In this patch of your weekly Dispatch:
- Bitcoin smashes through $19,000, heading towards a new all-time high
- Ethereum stakers trigger first phase on the way to ETH 2.0
- Antoni's BTC comments mark digital finance's breakthrough into the mainstream
The Big Idea
Ethereum Achieves Major Milestone on its Way to ETH 2.0
Ethereum is in the midst of one of the grandest and most ambitious upgrades not only in its own history but in the history of the crypto industry. The move to Ethereum 2.0 is a shift in resource usage, network security, governance, incentives, and more.
That transition achieved an important milestone this week when it reached the minimum threshold of 524,288 ETH needed to be staked to trigger the launch of the beacon chain on December 1.
There was a time when it didn’t seem like that all-important staking number would be met. Indeed, a significant portion of the total staked funds poured in a few hours before the deadline.
What’s more, the beacon chain is just the first of four phases of transition, so there is still a long way to go in the transition.

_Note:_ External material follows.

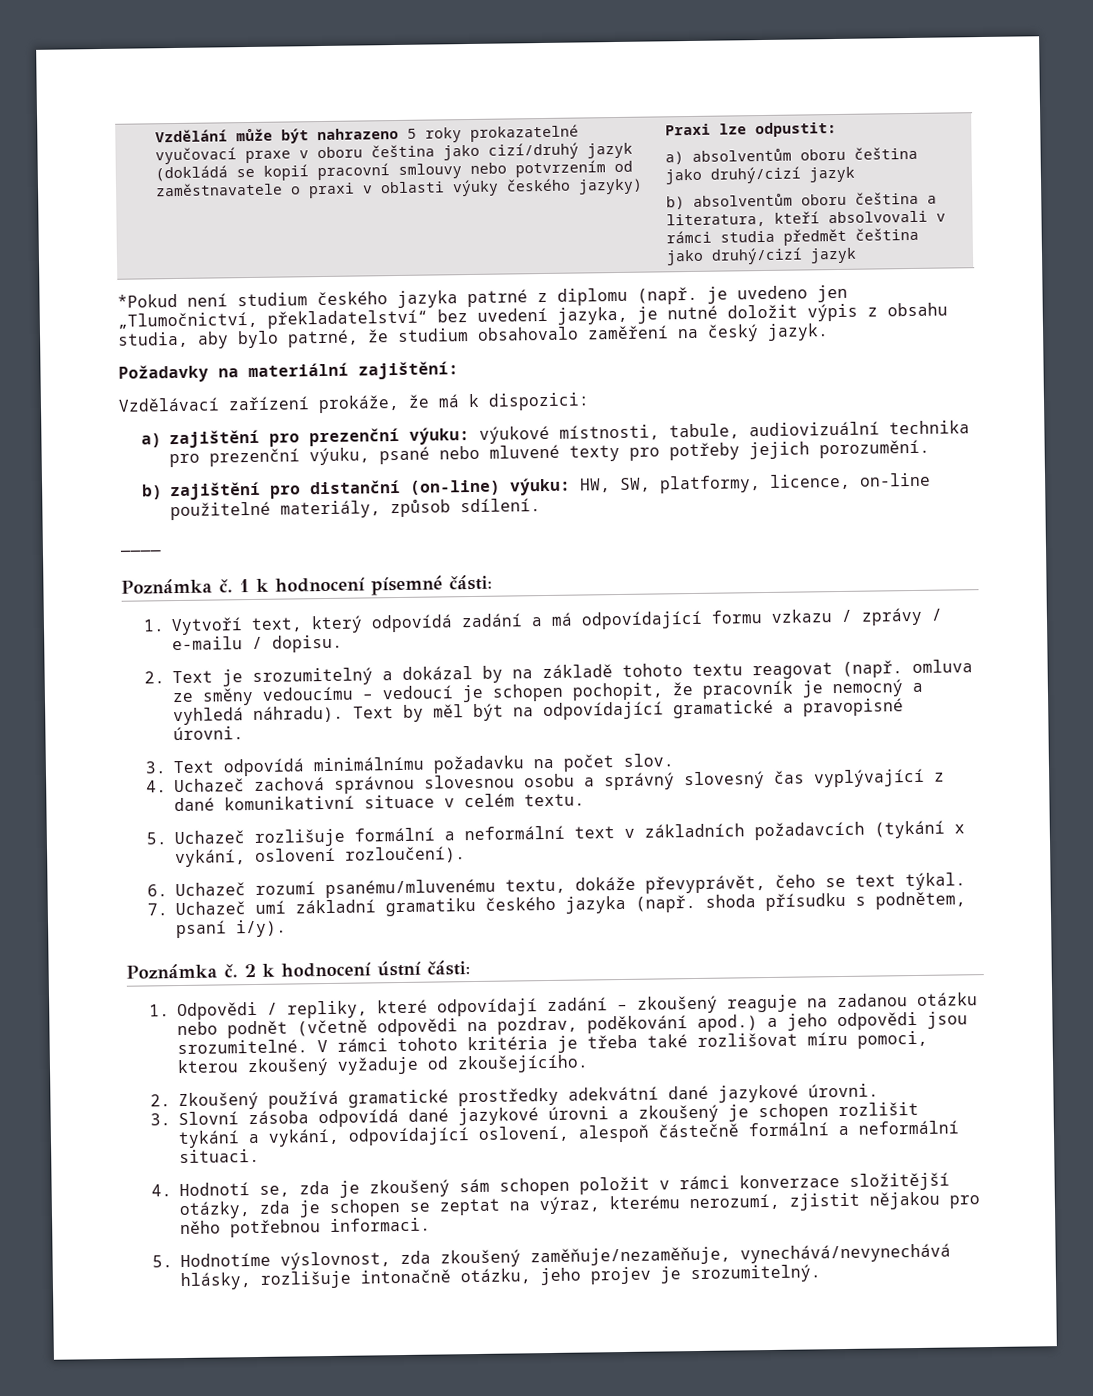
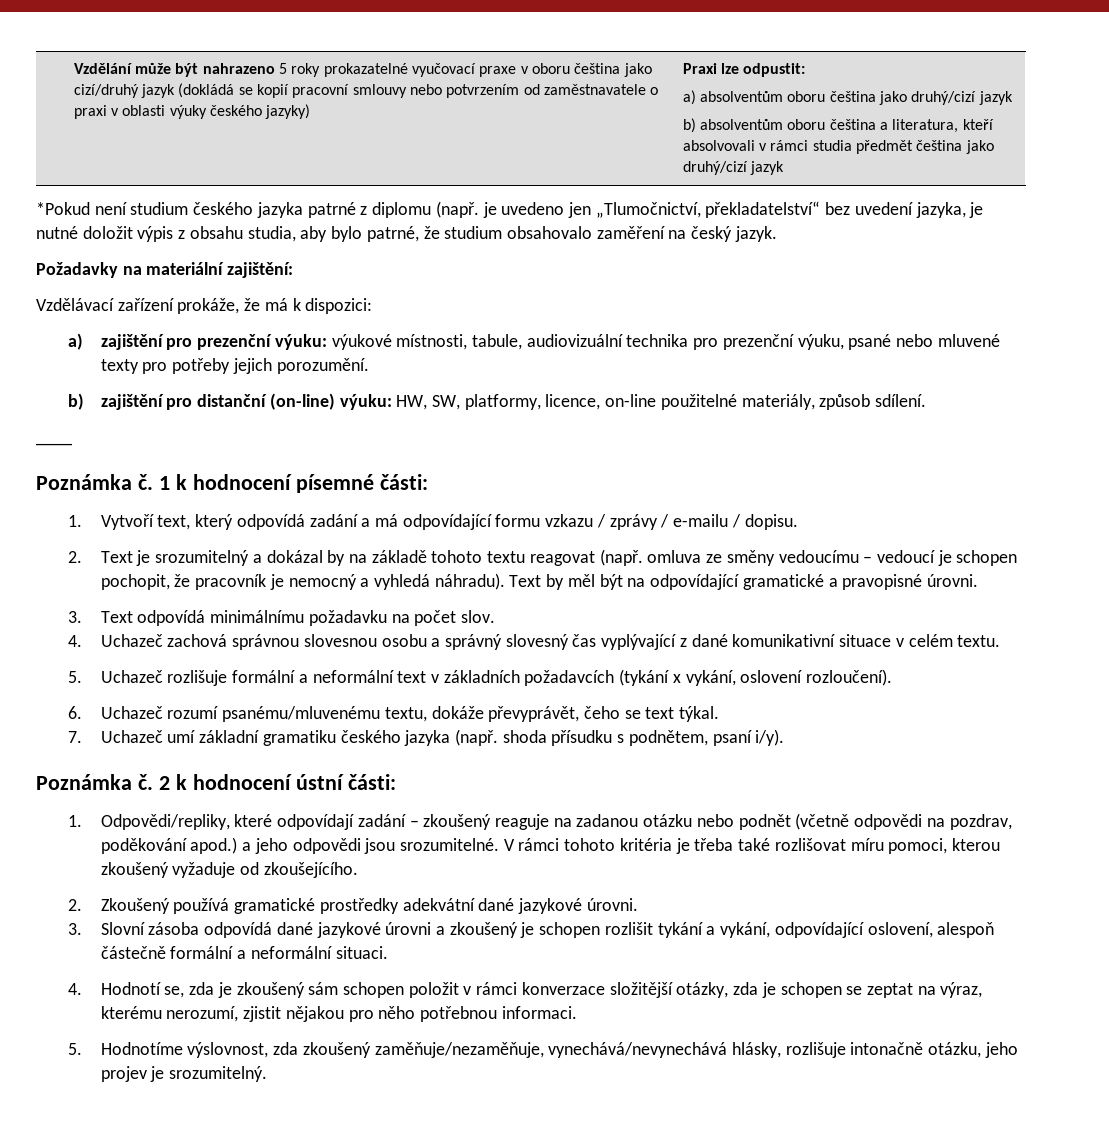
- 1. Odpovědi / repliky, které odpovídají zadání – zkoušený reaguje na zadanou otázku nebo podnět (včetně odpovědi na pozdrav, poděkování apod.) a jeho odpovědi jsou srozumitelné.
+ 1. Odpovědi/repliky, které odpovídají zadání – zkoušený reaguje na zadanou otázku nebo podnět (včetně odpovědi na pozdrav, poděkování apod.) a jeho odpovědi jsou srozumitelné.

Still, you have to admire the ambition and fortitude of Ethereum taking this next big step.
The Latest In…
As you might imagine, this newsletter is worked on and refined continuously throughout the week. We try to keep the news as current as close to the moment of publishing as possible, but sometimes this topsy turvy industry makes it difficult.
Case in point, Bitcoin crashed through $19,000 earlier this week and has been keeping us on our toes about when it will achieve a new all-time high. Then on Thursday, a correction followed and the price plunged by almost $3,000 in the biggest sell-off since March’s meltdown. Speaking to the Financial Times, our Co-founder and Managing Partner Antoni Trenchev attributed the drop to traders taking profits after the record high, as well as predictions for more stringent regulations in the US.
The Latest In…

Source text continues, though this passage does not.